Namun, saat harga CPO turun, PT AALI Tbk. tidak menunjukkan niat baik yang sama. Mereka menahan kontrak asli yang dikirimkan oleh PT MLP dan menganggap seolah-olah tidak pernah terjadi kesepakatan terhadap kontrak-kontrak tersebut.

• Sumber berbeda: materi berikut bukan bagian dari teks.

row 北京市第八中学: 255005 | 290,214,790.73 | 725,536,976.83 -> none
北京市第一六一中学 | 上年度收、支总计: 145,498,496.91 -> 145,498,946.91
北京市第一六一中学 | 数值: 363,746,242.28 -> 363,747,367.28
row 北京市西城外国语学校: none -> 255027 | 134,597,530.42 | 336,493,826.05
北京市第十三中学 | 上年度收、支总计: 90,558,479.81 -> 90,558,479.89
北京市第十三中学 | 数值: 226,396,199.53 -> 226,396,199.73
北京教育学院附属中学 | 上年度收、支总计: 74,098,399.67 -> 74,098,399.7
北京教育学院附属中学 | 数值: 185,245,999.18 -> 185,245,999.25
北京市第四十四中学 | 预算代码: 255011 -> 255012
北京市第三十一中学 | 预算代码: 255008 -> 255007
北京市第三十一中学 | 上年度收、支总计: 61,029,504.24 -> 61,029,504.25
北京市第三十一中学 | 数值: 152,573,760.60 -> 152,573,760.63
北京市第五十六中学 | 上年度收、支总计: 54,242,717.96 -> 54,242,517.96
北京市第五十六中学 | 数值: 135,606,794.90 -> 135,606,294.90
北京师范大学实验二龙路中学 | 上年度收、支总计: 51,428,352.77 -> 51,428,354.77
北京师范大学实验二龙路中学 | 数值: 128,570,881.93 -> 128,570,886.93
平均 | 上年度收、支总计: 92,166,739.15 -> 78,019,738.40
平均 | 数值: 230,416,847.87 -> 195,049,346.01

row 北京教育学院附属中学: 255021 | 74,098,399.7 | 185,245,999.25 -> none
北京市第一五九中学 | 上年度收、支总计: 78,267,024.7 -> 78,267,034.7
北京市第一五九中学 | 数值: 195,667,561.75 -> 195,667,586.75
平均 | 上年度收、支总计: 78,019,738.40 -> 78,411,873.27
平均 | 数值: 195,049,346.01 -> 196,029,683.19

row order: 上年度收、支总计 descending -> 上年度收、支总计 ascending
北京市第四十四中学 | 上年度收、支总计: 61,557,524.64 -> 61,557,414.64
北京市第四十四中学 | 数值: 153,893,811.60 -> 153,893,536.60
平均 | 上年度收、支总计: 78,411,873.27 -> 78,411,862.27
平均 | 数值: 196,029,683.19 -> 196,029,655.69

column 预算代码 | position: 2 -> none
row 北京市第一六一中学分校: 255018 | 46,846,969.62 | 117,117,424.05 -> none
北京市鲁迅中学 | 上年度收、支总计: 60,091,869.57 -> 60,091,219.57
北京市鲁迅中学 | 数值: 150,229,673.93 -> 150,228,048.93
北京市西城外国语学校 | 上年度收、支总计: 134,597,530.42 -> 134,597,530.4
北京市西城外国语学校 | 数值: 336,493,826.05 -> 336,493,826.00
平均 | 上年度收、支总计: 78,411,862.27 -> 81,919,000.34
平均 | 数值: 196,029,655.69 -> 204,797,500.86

Alasan yang diberikan PT AALI Tbk. adalah bahwa kontrak tersebut tidak berlaku karena belum ditandatangani oleh pihak PT AALI Tbk., meskipun praktek bisnis yang sama sudah berlangsung sejak Mei 2019.
Akibat dari ketidaksesuaian atau wanprestasi ini, PT MLP mengajukan gugatan resmi terhadap PT AALI Tbk. dan afiliasinya dengan tuntutan materiil sebesar Rp 76.804.053.488 dan immateriil sebesar Rp 100.000.000.000. PT MLP juga menuntut uang paksa (dwangsom) sebesar Rp 100.000.000 setiap harinya jika para tergugat lalai melaksanakan isi putusan pengadilan.
“Harapan kami dari putusan pengadilan ini bukan hanya sebagai kompensasi finansial, tetapi juga agar publik lebih teredukasi mengenai kasus wanprestasi ini. Kami berharap PT AALI Tbk. bisa belajar dari kasus ini, memperbaiki diri, dan lebih menghargai kerjasama dengan perusahaan lain,” tambah Sunarto.
Perkara ini telah memasuki masa persidangan pertama pada 30 April 2024 di Pengadilan Negeri Jakarta Timur. PT MLP berharap keadilan bisa ditegakkan dan kerugian yang mereka alami bisa dipulihkan.